De acordo com o executivo, para os aparistas, os aumentos são baseados no aumento da demanda por embalagens oriundas de papéis – influenciado pelo movimento ESG –; baixa oferta por conta de estoque reduzido dos aparistas, gerenciadores e cooperativas, ree dos custos logísticos (caminhão, implemento, caçamba, combustível e manutenção) e de produção das aparas (prensas, trituradores, separadores automatizados, arame, fitilho, energia e mão de obra).

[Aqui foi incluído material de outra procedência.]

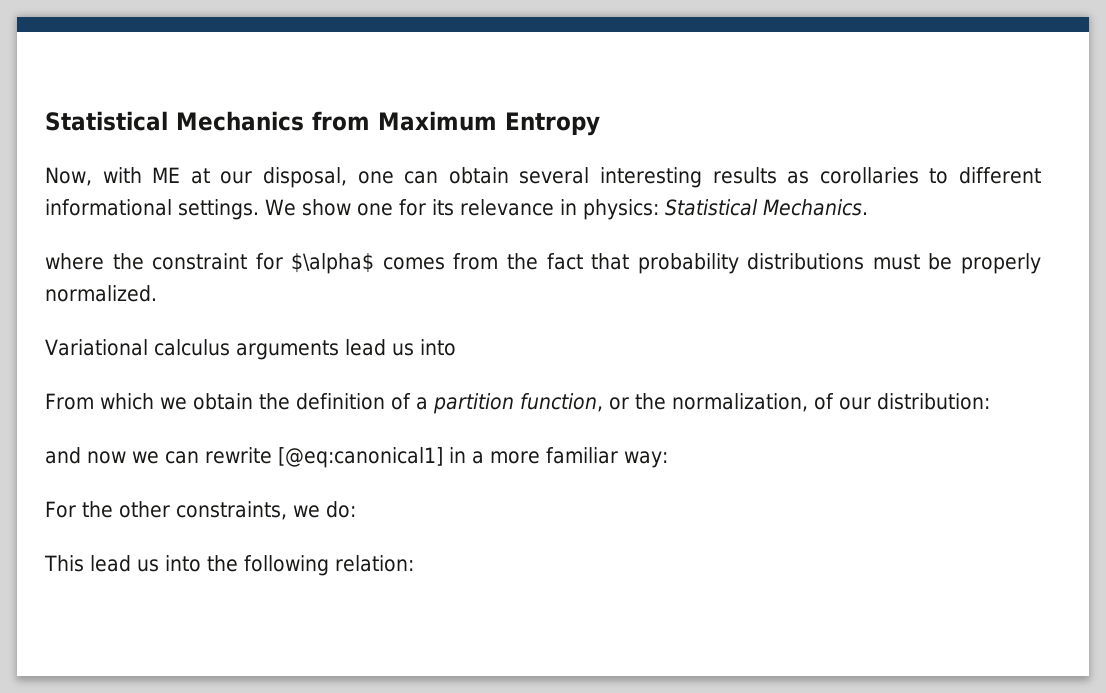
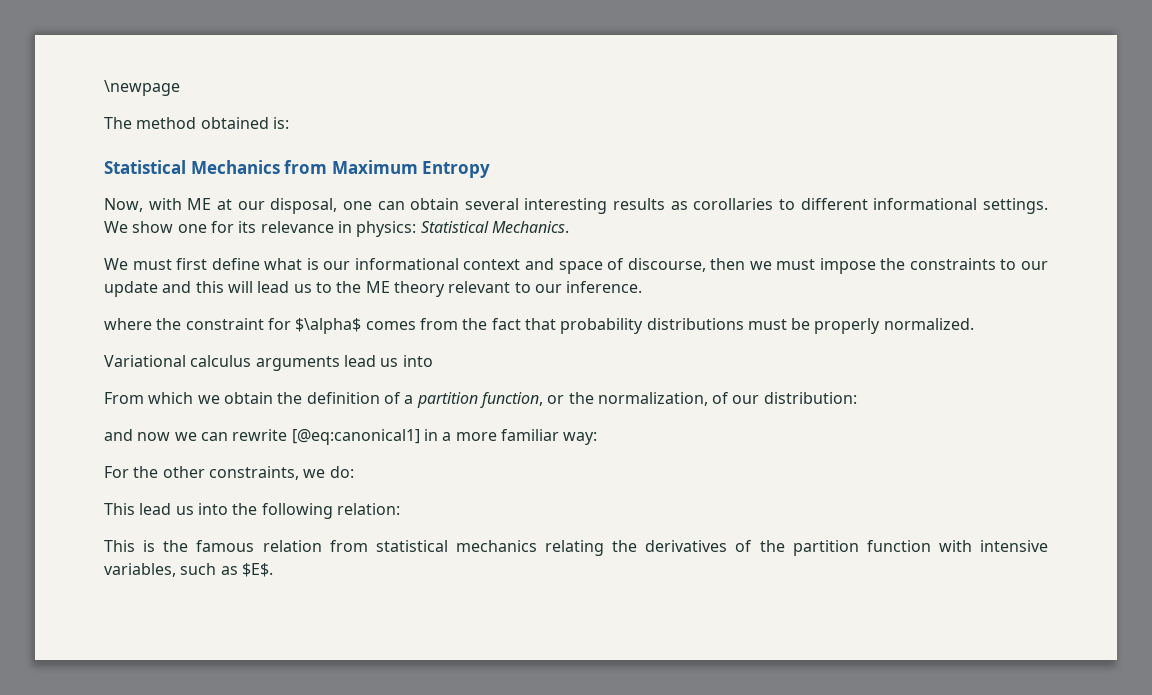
+ \newpage
+ The method obtained is:
+ We must first define what is our informational context and space of discourse, then we must impose the constraints to our update and this will lead us to the ME theory relevant to our inference.
+ This is the famous relation from statistical mechanics relating the derivatives of the partition function with intensive variables, such as $E$.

João Paulo observa ainda que cenário de desequilíbrio entre oferta e demanda afeta a competitividade pelas fontes geradores de aparas, “principalmente as fontes pós-consumo, onde os atravessadores atuam significativamente”.
MACROECONOMIA GLOBAL TAMBÉM IMPACTA O SETOR DE PAPEL RECICLADO BRASILEIRO
A macroeconomia global também colabora para a “tempestade perfeita” no segmento. A guerra tarifária entre os Estados e a China pode gerar consequências no mercado brasileiro, tendo em vista que as tarifas estão atreladas ao mercado asiático, que é o principal parceiro comercial do Brasil no setor de papel e celulose, e maior produtor de papel reciclado do mundo, conforme avaliação de Thiago Karam Westphalen.
Dessa forma, para o diretor-presidente da INCAPE, com a degradação da matéria-prima e perdas no processo, além de mais custos com aumento no uso de químicos e aumentos semanais nos preços das aparas, o cenário é preocupante. Para ele, a regulamentação de importação é essencial para a recuperação do setor. “O mercado de aparas é regulado pela oferta e demanda interna, para vários mercadores e setores de aplicação. Portanto, a regulação da importação é fundamental”, conclui.
Já João Paulo Sanfins indica que as tarifas impostas pelo presidente estadunidense Donald Trump “podem gerar um momento de redução nas exportações de produtos brasileiros para os EUA, e, com isso, uma redução na demanda por embalagens onduladas, equalizando a oferta e demanda por aparas nos próximos meses”.
“Além disso, podemos observar que o período de chuvas se encerra na transição de março para abril no estado de São Paulo, principal gerador de aparas, o que também contribui para essa equalização, por aumentar o volume de coleta”, complementa o VP da ANAP.
Para o CEO da SW, o enfrentamento desse panorama abrange parcerias estratégicas, gestão eficiente da cadeia de suprimentos e dos processos, além da adoção de práticas sustentáveis como a logística reversa.
“A tendência de economia circular e a crescente conscientização das grandes marcas e consumidores sobre a sustentabilidade devem impulsionar o uso de materiais reciclados e reduzir o envio de resíduos para aterros. O futuro do mercado dependerá muito da evolução da oferta e da demanda, além do fortalecimento de políticas públicas de incentivo à reciclagem e à economia circular. Estamos confiantes de que a indústria continuará se adaptando e investindo em inovação para apoiar a sustentabilidade do setor”, estima o executivo.